Alyssa wanted to buy 100 more shares of KO, but the current share price of $63.17 was just a little more than she wanted to pay for it.

So Alyssa checked out the options chain on her online broker's website and found a strike price and expiration date she liked.

  • She sold to open a put,

  • expiring in 78 days,

  • with a strike price of $62.50.

  • She received $190 in options premium.

  • She made sure she had $6250 cash collateral on hold in her account to secure the put, and

  • The $190 from the sale was added to her cash balance.

78 days later, the option contract (put) would expire and one of two things would happen.

1) If the contract was in the money, Alyssa would be assigned to buy 100 shares of KO and pay $6250 for it, or

2) If the contract was out of the money, it would expire worthless. Her obligation would end and $6250 of her cash would be freed up to use for something else.

Either way, since Alyssa knew she could keep the $190 she was paid up front, she would be happy with the outcome.

Alyssa thought this process sounded too good to be true. This new way of buying stock opened some opportunities for her and she continued to add funds to her account, sell puts to raise cash and to buy stocks and funds.


Selling Covered Calls

Alyssa was primarily a “buy and hold'' investor, but occasionally she decided to sell shares of stock. She sometimes wanted to reduce the size of one of her positions to diversify her holdings or, so she could lock in profits and use the funds for another investment.


So Alyssa learned about covered calls. She could sell calls to make extra money using stocks and ETFs she already owned as collateral. Selling calls sometimes results in being assigned to sell stock, and Alyssa was still building her portfolio, so she sold more puts than calls.


In order to sell covered calls, it’s necessary to own 100 shares of the underlying stock or ETF, but there is a risk that she could be required to sell her shares at the expiration of the contract. Alyssa could choose a strike price that would ensure a profit if she was assigned to sell her shares, but she was still more cautious about selling shares than buying them.

Alyssa owned almost 200 shares of KO that she could have used as collateral to sell a call, but she had made a commitment to her grandmother not to sell her KO stock. She decided not sell covered calls on KO because she did not want to risk having the stock called away from her.

Instead, Alyssa sold a covered call on SCHD, a dividend ETF she owned. She had paid $72/share ($7200) for 100 shares of SCHD and the current share price was $79.01. SCHD paid a dividend of more than $0.63/share, and there was an ex dividend date coming up in December. So Alyssa decided to sell a covered call with an $80 strike price, expiring in January.

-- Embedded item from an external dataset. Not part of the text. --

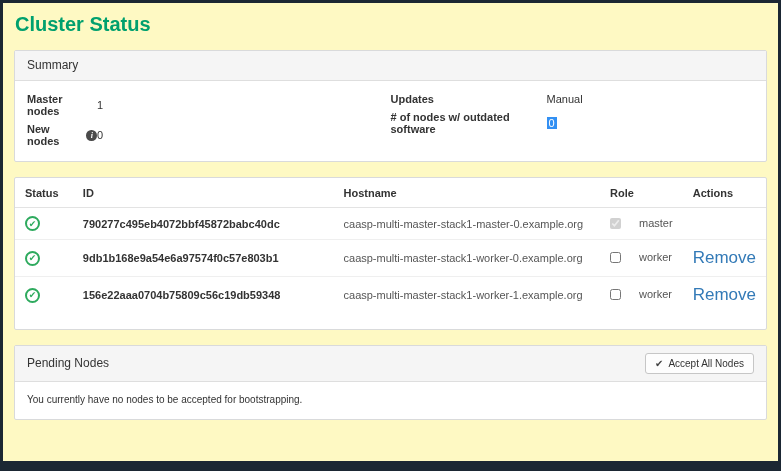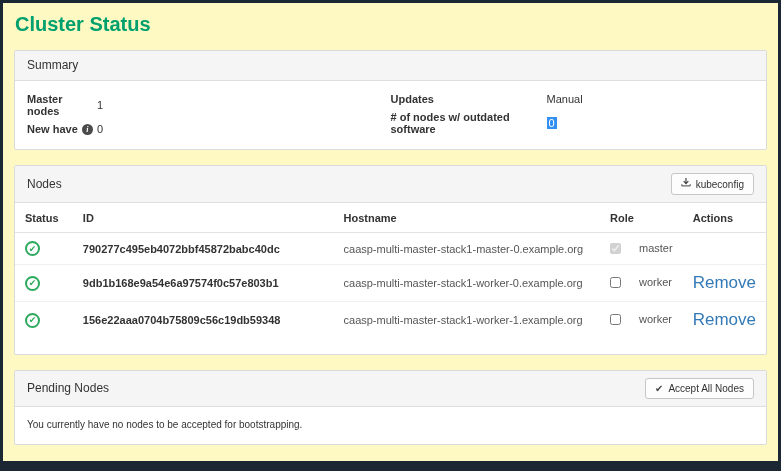"New have" span { text: have -> nodes }
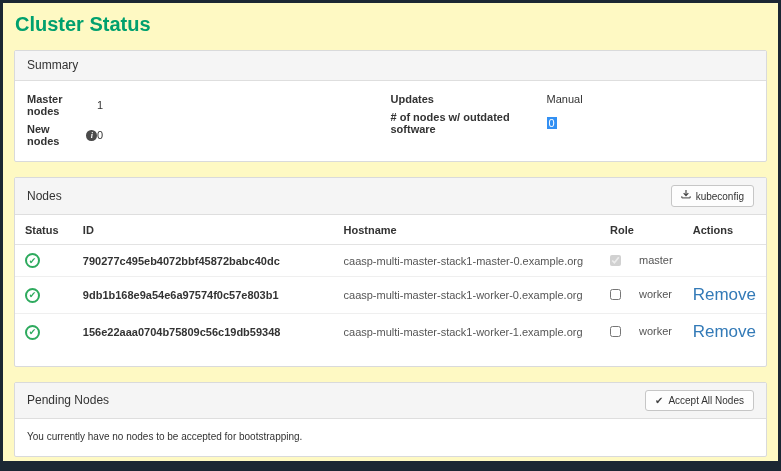"Nodes" div.panel-heading { html: <div> <span>Nodes</span> <button> <span> <svg> <path></path> <path></path> </svg> </span> <span>kubeconfig</span> </button> </div> -> none }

She sold to open the call and received $101 cash. In 47 days, one of two things would happen.

1) If the call went in the money, Alyssa would sell 100 shares of SCHD and receive $8000 for it, or

2) if the call was out of the money, the contract would expire worthless and Alyssa would not be required to sell her shares.

Either way, Alyssa would keep the $101 she was paid at the opening of the contract, and she would receive a dividend payment of more than $60 after the December ex dividend date.


What Next?

Alyssa was feeling really good about her new investing knowledge and the multiple ways she had to boost her portfolio. Her ability to understand a stock chart, research dividend dates and sell puts and calls to supplement her earnings were all working together to build her wealth and add to the legacy entrusted to her by her grandmother.


But she knew there was more to learn. Alyssa next plans to learn how to:

  • Roll a put out to a later date to avoid being assigned to buy stock, or to make more cash before she accepts assignment,

  • Calculate her annualized returns on options positions and

  • Keep track of her options campaigns to calculate her breakeven point.

And she will teach her teenage niece how to invest, so they will be ready when it's time to pass the baton to the next generation.